The Morning Dispatch: Conflict Flares in Jerusalem

Happy Thursday! The Food and Drug Administration has reportedly received 231 complaints in recent weeks from consumers dealing with nausea, vomiting, or diarrhea after eating General Mills’ Lucky Charms cereal. 

We thought that was just part of the Lucky Charms Experience™.

Quick Hits: Today’s Top Stories

  • The Centers for Disease Control formally asked the Justice Department on Wednesday to appeal the recent ruling striking down the Biden administration’s federal public transportation mask mandate. In addition to the CDC’s claim the mandate remains “necessary for the public health,” White House Press Secretary Jen Psaki argued the appeal will “ensure the CDC’s authority and ability to put in mandates in the future remains intact.” The U.S. Court of Appeals for the 11th Circuit will hear the case, and masks will remain optional for passengers while it is litigated.

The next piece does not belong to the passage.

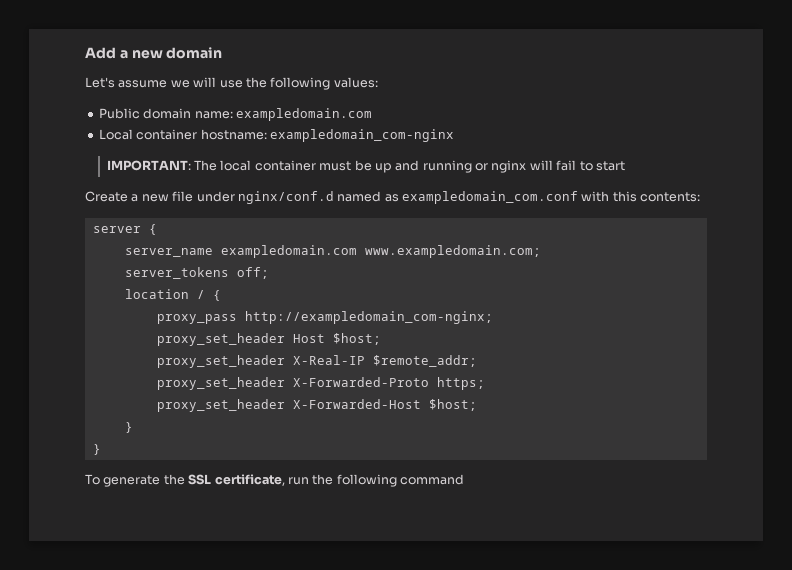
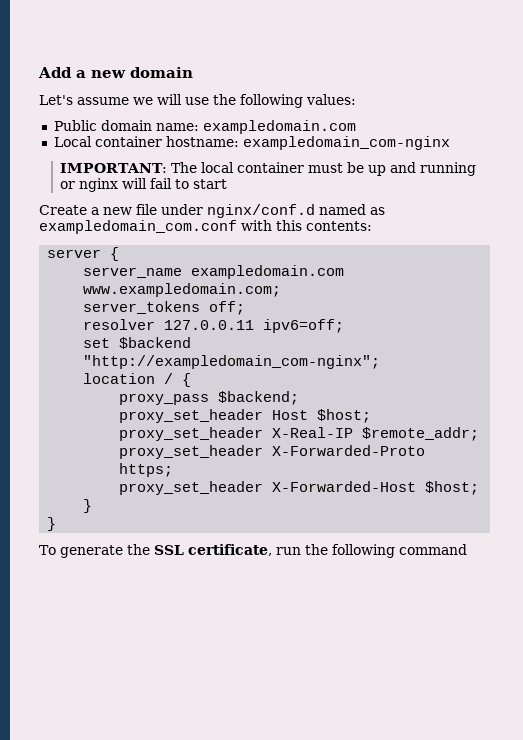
(269, 273) none -> [83,319,345,333] [83,337,192,349] [83,355,381,369] // resolver 127.0.0.11 ipv6=off; // set $backend "http://exampledomain_com-nginx";
[244,311,493,324] http://exampledomain_com-nginx; -> [218,391,300,405] $backend;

  • Soaring prices combined with rising mortgage rates have begun to cool housing demand, the National Association of Realtors (NAR) said Wednesday. Existing-home sales fell 2.7 percent from February to March—the second straight month of decline—while the median sales price rose 15 percent year-over-year to $375,000, the highest level since 1999. Mortgage rates continue to climb as the Federal Reserve signals additional interest rate hikes, with the 30-year fixed rate average hitting 5.2 percent this week, the highest level in more than a decade.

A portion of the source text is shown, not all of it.